Requirements: - Alfresco server with ActiveMQ enabled - Alfresco credentials - Site/folder path to monitor

Configuration:

{
  "data_source": "alfresco",
  "alfresco_config": {
    "base_url": "http://alfresco:8080",
    "username": "admin",
    "password": "admin",
    "site_id": "my-site",
    "folder_path": "/documentLibrary/folder"
  },
  "enable_sync": true,
  "sync_config": {
    "source_name": "Alfresco Documents",
    "enable_change_stream": true  // Requires ActiveMQ
  }
}

Configuration Options

Refresh Interval

How often to check for changes (polling-based detection):

  • Default: 300 seconds (5 minutes)
  • Minimum: 10 seconds (careful with API rate limits)
  • Maximum: 3600 seconds (1 hour)
UPDATE datasource_config 
SET refresh_interval_seconds = 60
WHERE source_name = 'My Documents';

Enable Change Stream

Use event-driven detection instead of polling:

  • Filesystem: Real-time OS events (watchdog) - instant detection
  • S3: SQS notifications - 1-5 second latency
  • Alfresco: ActiveMQ events - near real-time
UPDATE datasource_config 
SET enable_change_stream = true
WHERE source_name = 'My Documents';

Restart backend after changing this setting.

Skip Graph

Skip knowledge graph extraction for faster syncs:

UPDATE datasource_config 
SET skip_graph = true
WHERE source_name = 'My Documents';

Performance Impact: - With graph: ~10-60 seconds per document - Without graph: ~2-10 seconds per document

Monitoring and Maintenance

Check Sync Status

SELECT 
    source_name,
    sync_status,
    last_sync_completed_at,
    last_sync_error,
    last_sync_ordinal
FROM datasource_config
WHERE is_active = true;

Sync Status Values: - idle: Waiting for next interval or event - syncing: Currently processing changes - error: Last sync failed (check last_sync_error)

Trigger Manual Sync

Force an immediate sync via REST API:

POST /api/incremental/sync/{config_id}

Returns immediately, sync runs in background.

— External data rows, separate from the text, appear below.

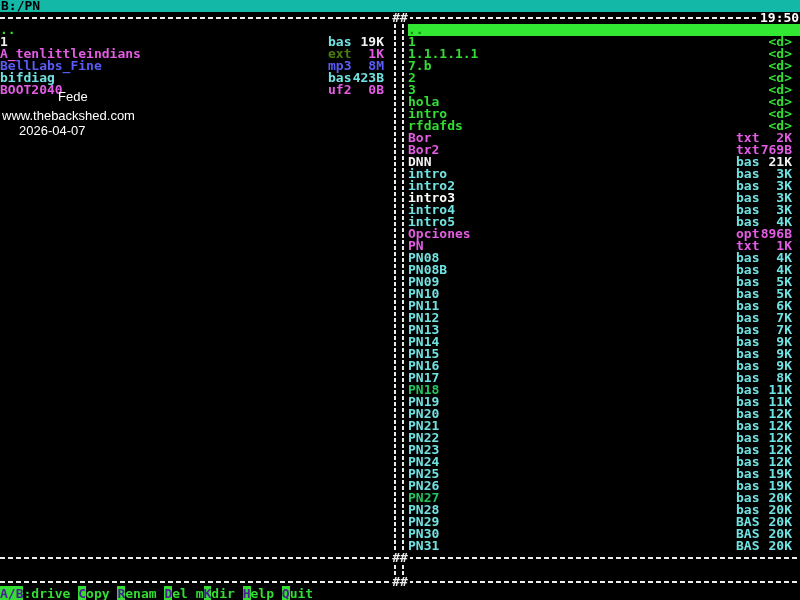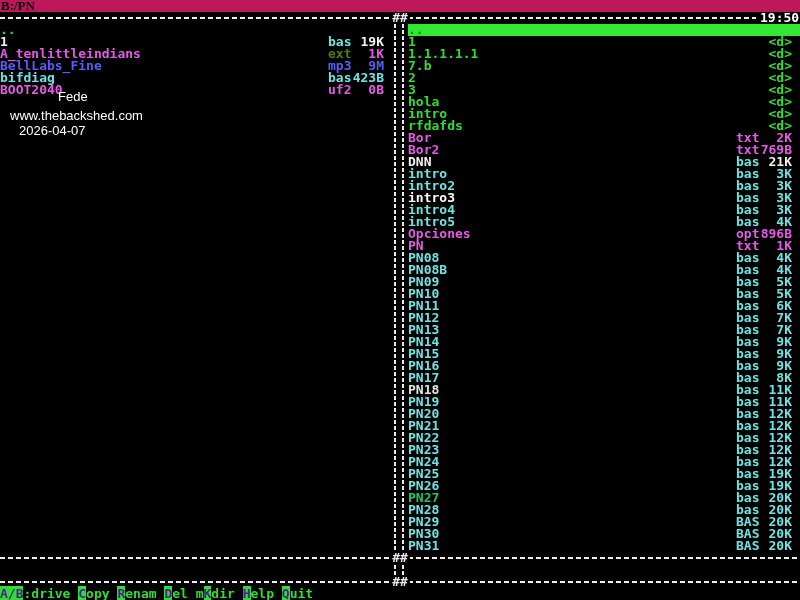"B:/PN" div.titlebar { background: #be185d -> #14b8a6; font-family: Liberation Serif, serif -> none }
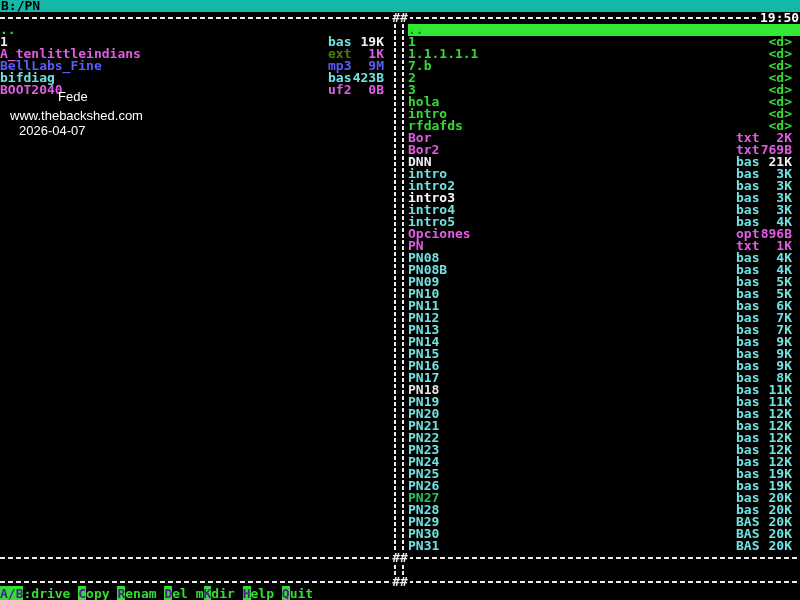"9M" span.fsize { text: 9M -> 8M }
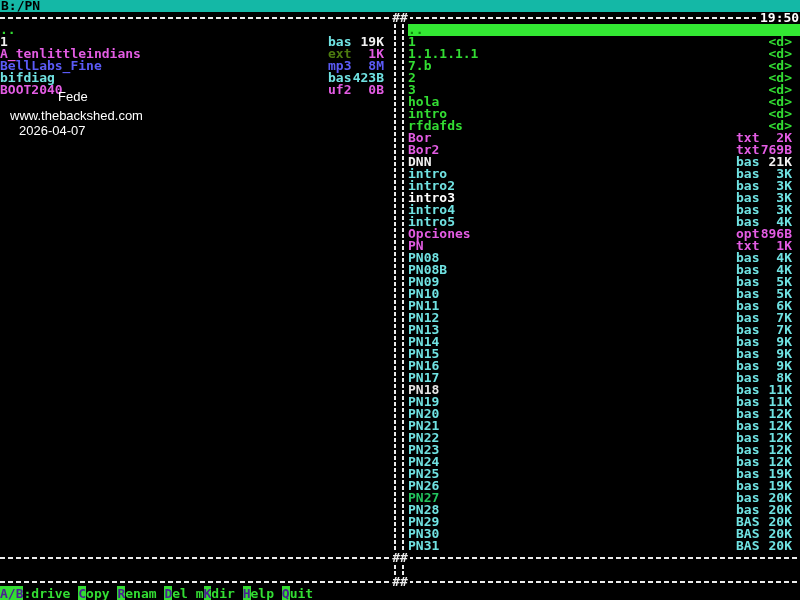"www.thebackshed.com" div.overlay { left: 10px -> 2px }
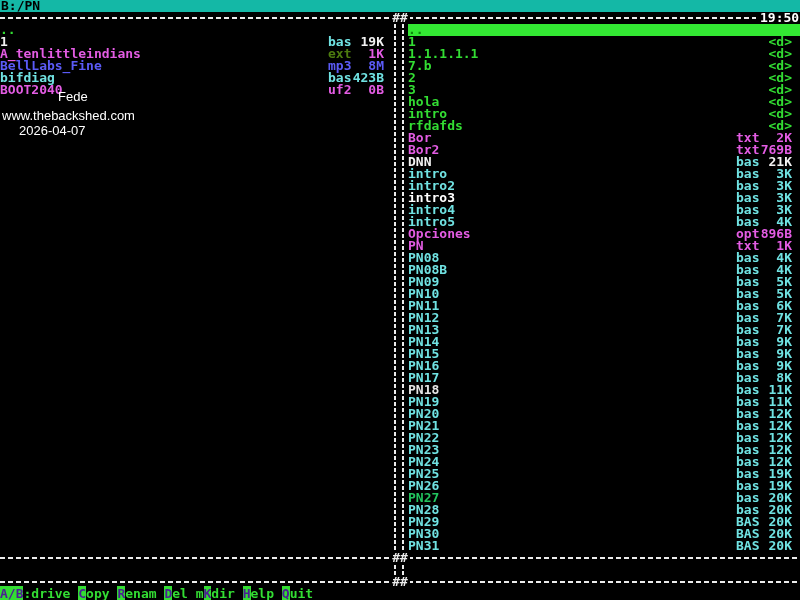"PN18" span.fname { color: #e5e5e5 -> #22c55e }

View Diagnostic Information

Use the queries in diagnostic_queries.sql:

-- Recent document changes
SELECT 
    doc_id,
    source_path,
    ordinal,
    content_hash,
    created_at,
    updated_at
FROM document_state
ORDER BY updated_at DESC
LIMIT 20;

-- Documents by data source
SELECT 
    dc.source_name,
    COUNT(ds.doc_id) as document_count,
    MAX(ds.updated_at) as last_update
FROM datasource_config dc
LEFT JOIN document_state ds ON dc.config_id = ds.config_id
GROUP BY dc.source_name;

Troubleshooting

Backend Not Starting

Error: asyncpg.exceptions.InvalidCatalogNameError: database "flexible_graphrag_incremental" does not exist

Solution: Create the database first (Step 1)

No Changes Detected

Symptoms: Files added but not processed

Check: 1. Is datasource active? SELECT is_active FROM datasource_config; 2. Backend logs show "Started N auto-sync updater(s)"? 3. For event streams: Is enable_change_stream = true? 4. For S3: Is SQS queue configured and accessible?

Solutions: - Ensure is_active = true in database - Restart backend to pick up configuration changes - Check data source credentials and permissions - Verify event stream setup (SQS, ActiveMQ, etc.)

Duplicate Processing

Symptoms: Same document indexed multiple times

Check: 1. source_id populated in document_state? 2. Multiple datasources monitoring same location? 3. Detector initialization logs show "Populated known_file_ids"?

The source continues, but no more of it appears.